= What to work on =
Quote the records beneath, complete and exact. Leave out images.

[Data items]
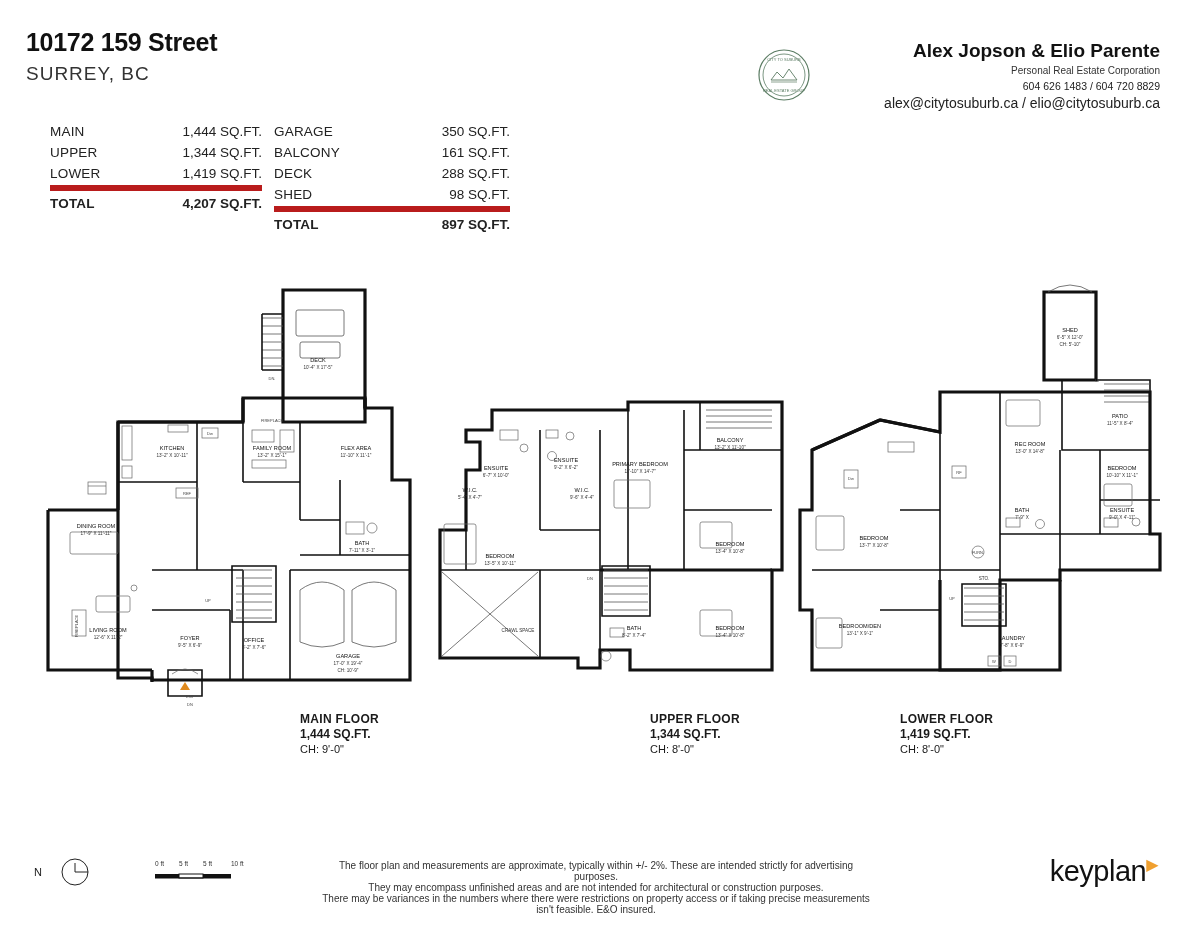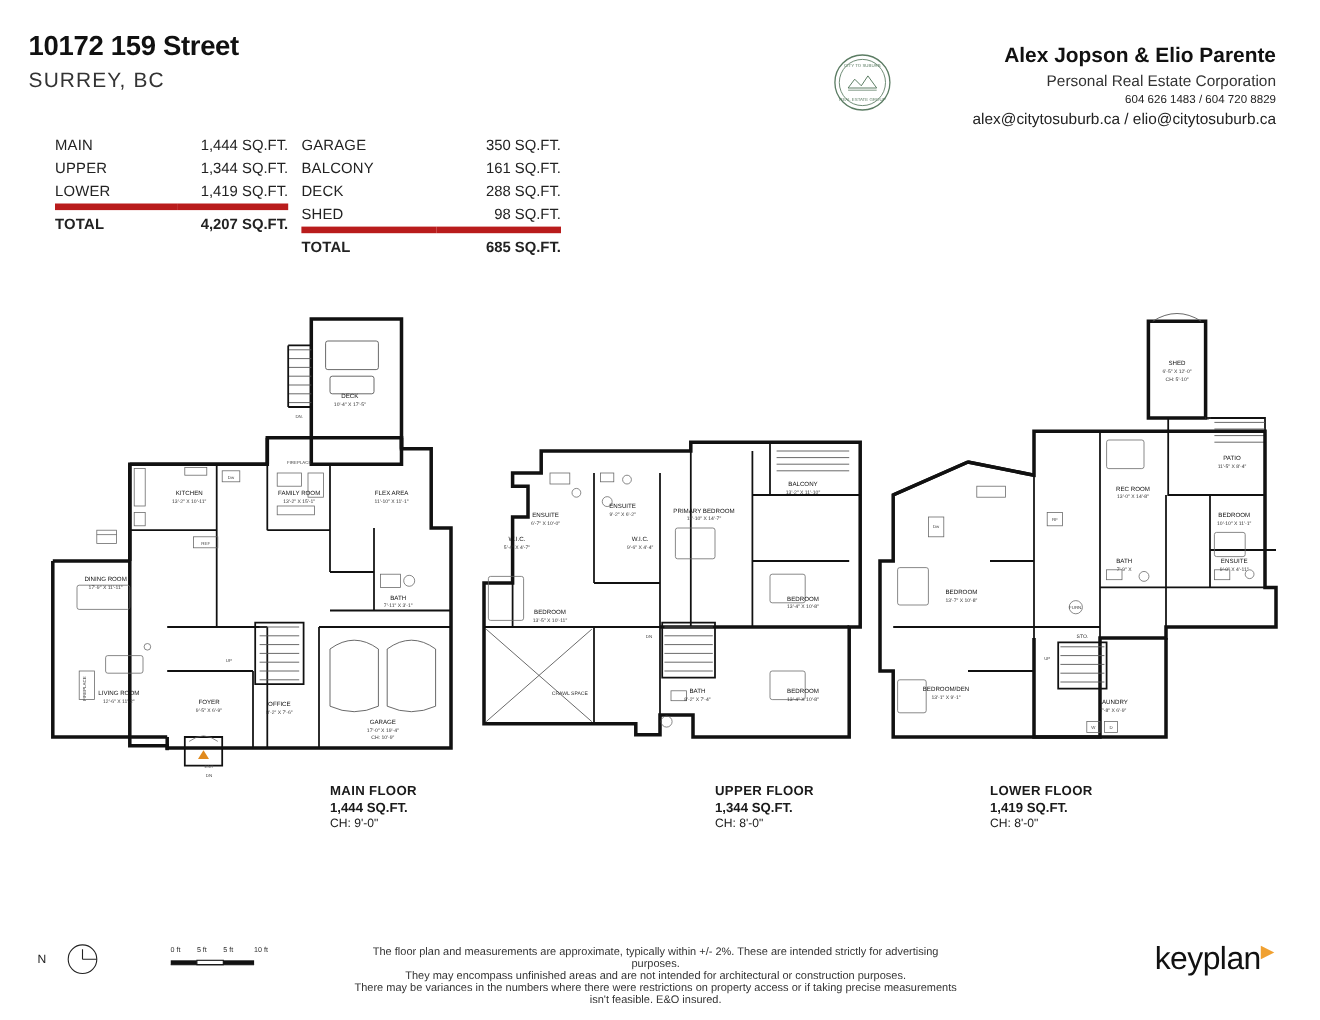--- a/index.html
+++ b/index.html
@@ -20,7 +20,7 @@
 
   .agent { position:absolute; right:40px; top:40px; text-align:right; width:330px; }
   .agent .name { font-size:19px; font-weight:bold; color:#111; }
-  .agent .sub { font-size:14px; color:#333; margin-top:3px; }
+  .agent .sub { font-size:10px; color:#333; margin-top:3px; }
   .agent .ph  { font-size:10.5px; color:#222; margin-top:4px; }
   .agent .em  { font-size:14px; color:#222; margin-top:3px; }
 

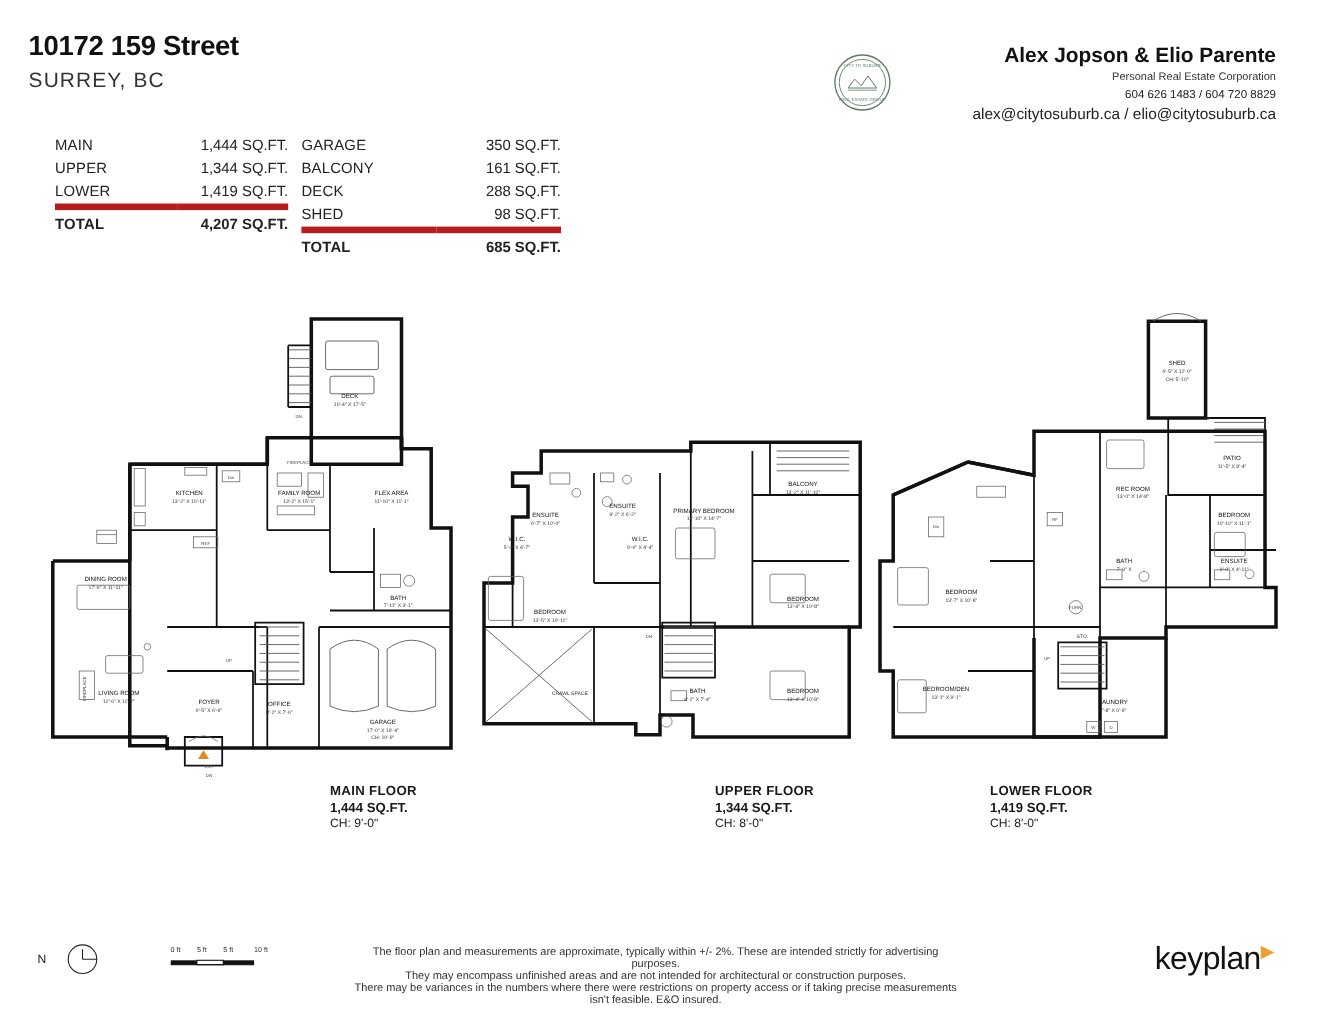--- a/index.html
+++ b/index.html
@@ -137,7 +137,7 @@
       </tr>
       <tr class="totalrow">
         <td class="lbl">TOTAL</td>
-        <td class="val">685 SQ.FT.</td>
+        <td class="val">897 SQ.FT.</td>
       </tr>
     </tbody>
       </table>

= Response area =
--- a/index.html
+++ b/index.html
@@ -20,7 +20,7 @@
 
   .agent { position:absolute; right:40px; top:40px; text-align:right; width:330px; }
   .agent .name { font-size:19px; font-weight:bold; color:#111; }
-  .agent .sub { font-size:14px; color:#333; margin-top:3px; }
+  .agent .sub { font-size:10px; color:#333; margin-top:3px; }
   .agent .ph  { font-size:10.5px; color:#222; margin-top:4px; }
   .agent .em  { font-size:14px; color:#222; margin-top:3px; }
 

--- a/index.html
+++ b/index.html
@@ -137,7 +137,7 @@
       </tr>
       <tr class="totalrow">
         <td class="lbl">TOTAL</td>
-        <td class="val">685 SQ.FT.</td>
+        <td class="val">897 SQ.FT.</td>
       </tr>
     </tbody>
       </table>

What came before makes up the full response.